Can you Handle the Goodness in Your Life or the Blessings of Sobriety?

Ahhh…it’s Monday. And, I am coming off of a heavy soul-searching weekend.

It’s going to sound silly to you when you hear the root cause that instigated this quest for inner discovery this weekend. Or maybe it won’t.

Lately, I have been feeling like I am in a tornado. Literally, I have been envisioning furniture (chairs to be specific) flying at me. They are light and airy, but chairs, no less.

My life feels like it is moving at such high speed, and I am in a vortex of goodness. And this tornado I describe is a tornado of abundance.

Tornado of Abundance

Good things are happening quickly and often. Have you ever been caught in a tornado of goodness?

It’s pretty effing amazing! And a little bit unnerving at the same time. Beautiful things are coming to pass at such a rapid pace. It feels unbalanced at times.

But I have been going with it—riding the high, if you will—for the entire month of April.

You may remember that I started having work done on my house last fall. It was the beginning of a very long and slow process to put my house into shape. I haven’t done any work on this house since I bought it more than 17 years ago.

Built in the 40’s, the lathe and plaster walls were cracking, the wood floors needed to be refinished, etc. I wrote a post about this process, as it has really felt like I am rebuilding my home just as I have been rebuilding my life for the past four years in sobriety.

The house finally started to come together in April, and it feels like a brand-new home to me. The walls are beautiful and have been sanded to a buttery finish. The floors, stained in a warm and earthy brown, shine bright.

I can’t tell you how good being in this home makes me feel. I feel grounded and nested. I feel special.

Feeling Special

I also celebrated my birthday in April, so a friend and I took a little time off to relax in the tropics of Mexico. My friend is a luxury travel advisor, so we got to stay in two different five-star resorts.

I have never stayed in a five-star resort. And, I may never travel the same again.

Um. WOW!

Now talk about feeling special. These people at high-end luxury resorts really know how to make a girl feel special.

In addition to remodeling my bungalow and going on a fab vacation, I am launching my own skincare line in my beauty and acne clinic. The first boxes of products arrived on Friday, and I am so proud and excited to launch my new brand. And, I must say that the packaging is beautiful. Once again…I am feeling pretty filled-up.

And, if that isn’t enough goodness in the month of April, I was asked to join a group of ladies for a sobriety birthday celebration this week. My friendships are expanding and my life is joyful.

When I first got sober, I would have never imagined myself with these ladies. I felt less than. I didn’t feel good enough. I felt different from them. And yesterday, I laughed with them. I connected with them. And, I felt a part of them.

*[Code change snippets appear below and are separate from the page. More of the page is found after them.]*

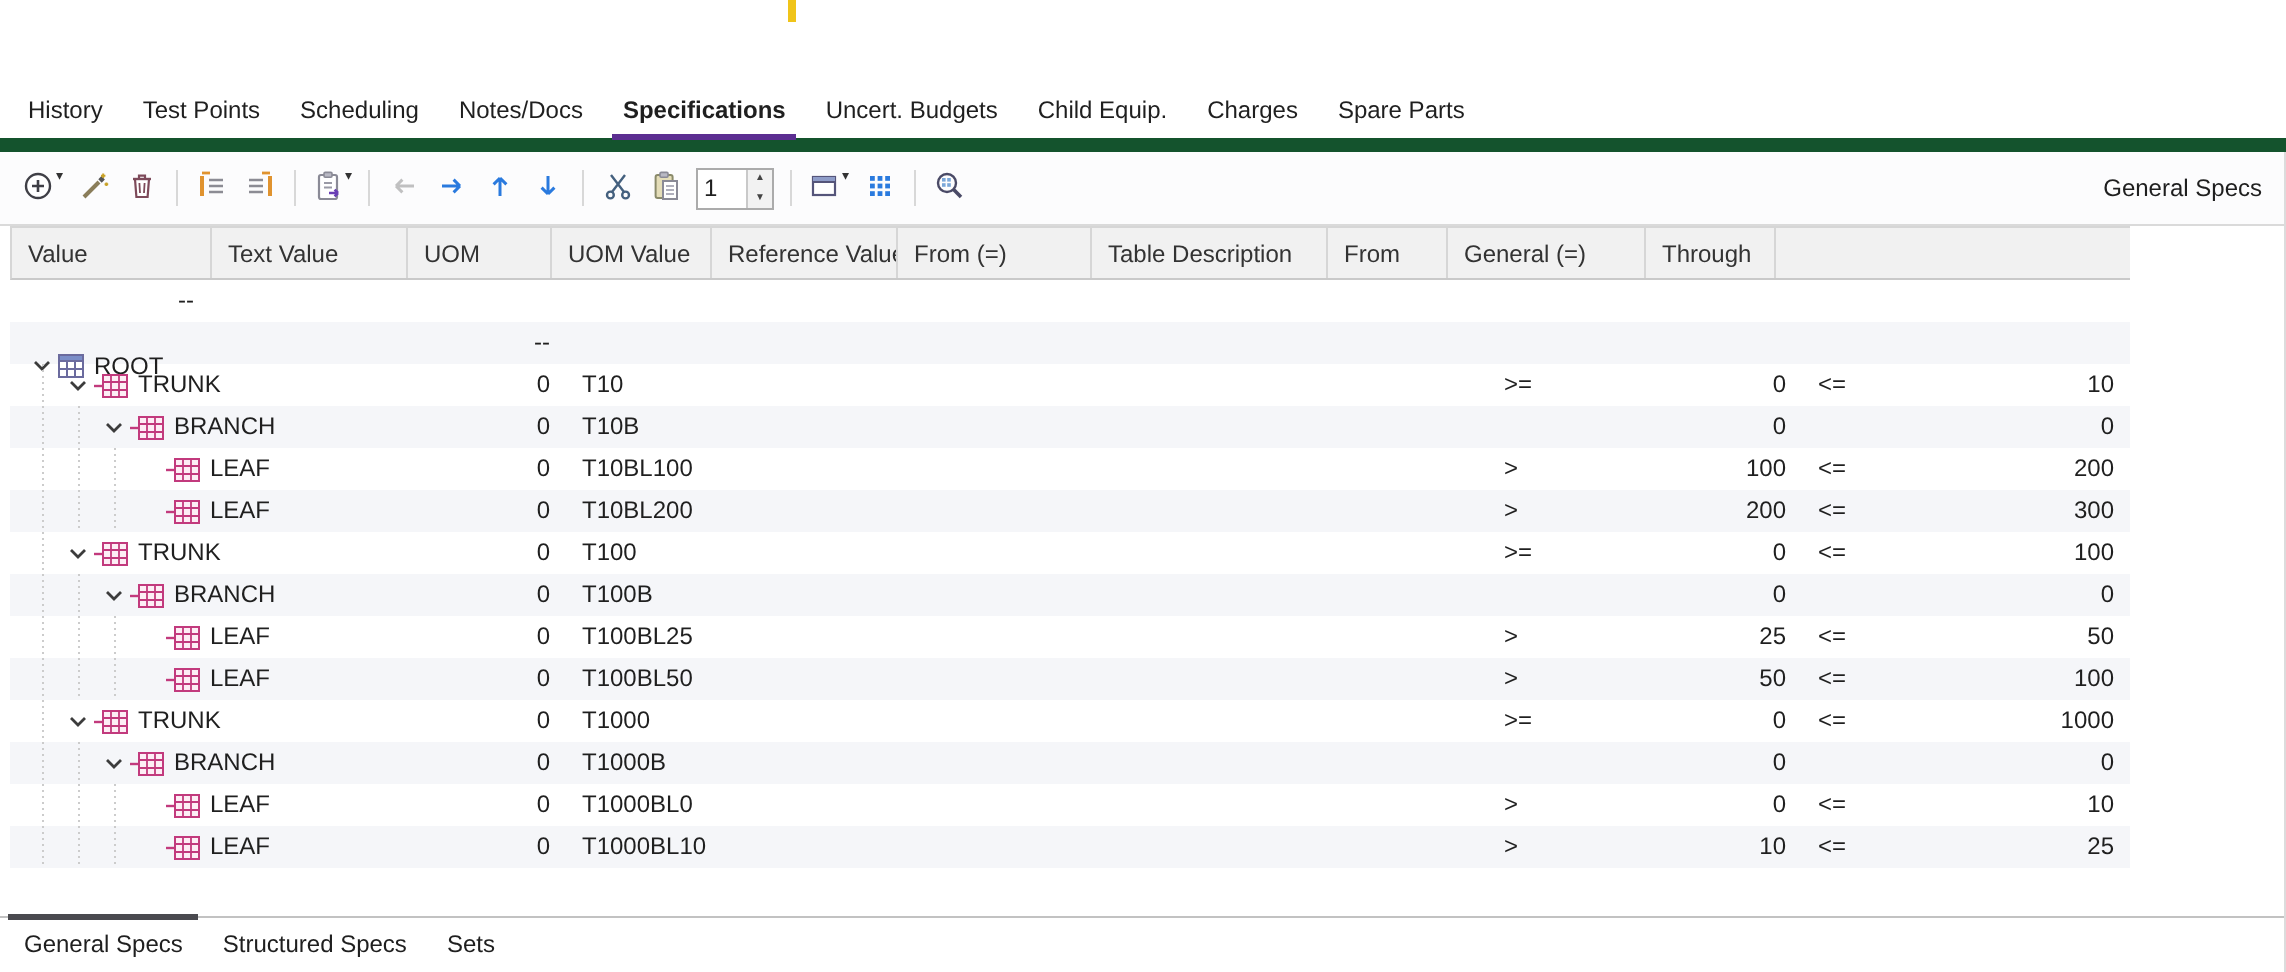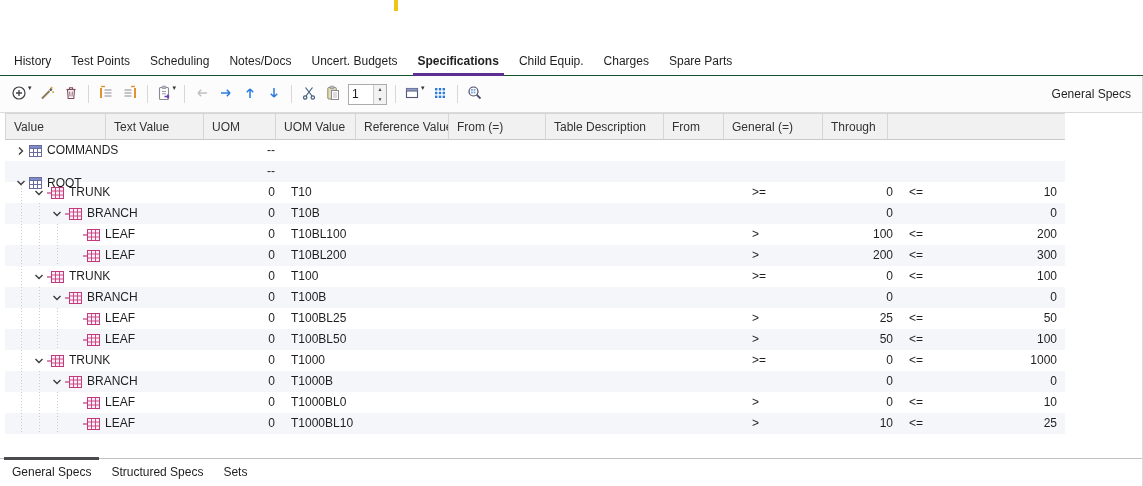"History" .tabbar { align-items: center -> flex-end; border-bottom: 1px solid #14532d -> 7px solid #14532d }
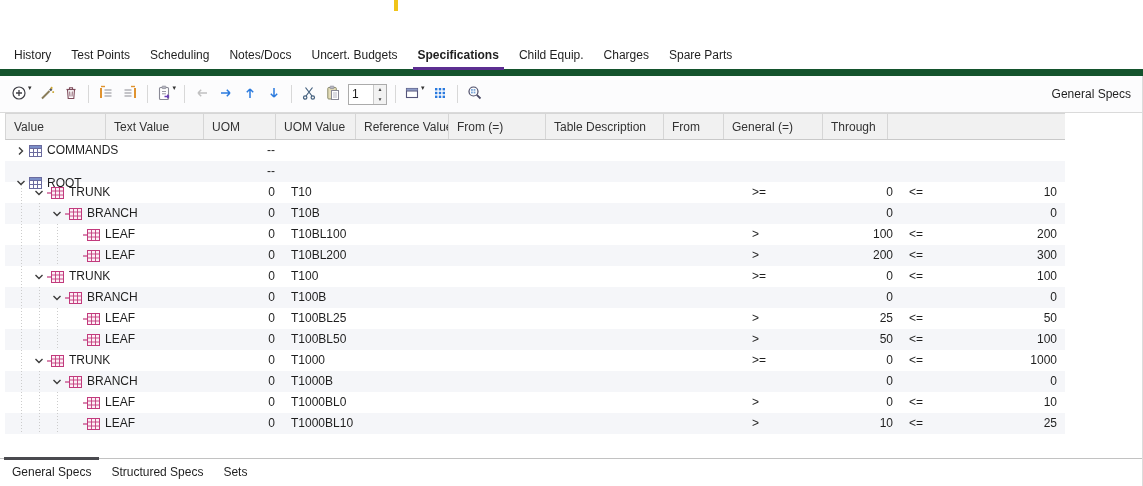"Uncert. Budgets" div.tab { order: before "Specifications" -> after "Specifications" }
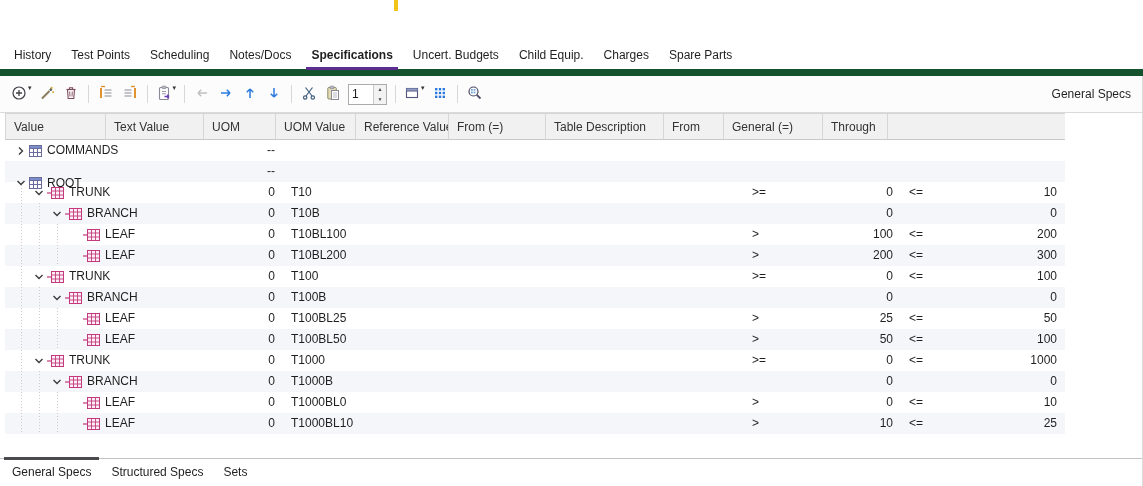"COMMANDS" div.g-cell { html: <div> <span> <svg> <path></path> </svg> </span> <span> <svg> <rect></rect> <rect></rect> <path></path> </svg> </span> <span>COMMANDS</span> </div> -> none }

And, so what is the point of this long drawn out detail of goodness happening in my life?

When Goodness Feels Uncomfortable

The point is that I bought a pack of cigarettes on Friday. Capri Menthols to exact. Yes, when I smoke, I opt for the elegant and tasteful long skinny Capris! (I am laughing so hard right now.)

I haven’t smoked in close to two years. I started smoking regularly when I began my journey into trying to get sober, and it’s a tough habit to quit.

So, with close to two years under my belt, I couldn’t believe I was off to the liquor store to buy a pack of cigarettes.

Oh, where should I go? I don’t want anyone to see me. What will the liquor store clerk think of me? (These are the thoughts that go through my head.) Crazy, right?

And, so I made it home and lit one up! A cool breath of nastiness right into my lungs! Ah…relief.

Relief from what?

That’s what it triggered for me too. Everything is so great. I am in hurricane of goodness. How could I possibly want to have smoke?

The cigarette is a red flag for me. It’s a warning sign. Red alert. Red alert. What’s happening?

And, so I did some soul searching. How could I possibly want to smoke after nearly two years?

Well, the only thing I could think of is “worthiness.” It all comes down to subconsciously feeling unworthy of so much goodness.

When things get “too good,” I start feeling a bit uncomfortable. I am not used to this “good” life. Although I am getting much better at it.

It reminds me of a scene from A Few Good Men when Jack Nicholson yells, “You can’t handle the truth!”

This weekend, I felt like he was yelling at me, “You can’t handle the goodness!”

Well…that’s it in a nutshell. Life is good. It’s real good.

After the beautiful birthday celebration last night, I smoked one last cigarette and broke the rest of the pack to pieces. I am not into self-sabotage anymore.

I love that I can now identify quickly when my psyche is off. I know immediately when there is some digging to do into my soul.

My motto for May is going to be, “I can handle all the goodness you can throw at me. Bring it. I am ready!”

Can you handle the goodness?

P.S. I did find a half-smoked cigarette in my outdoor planter this morning. I smoked it. Hey…what the heck.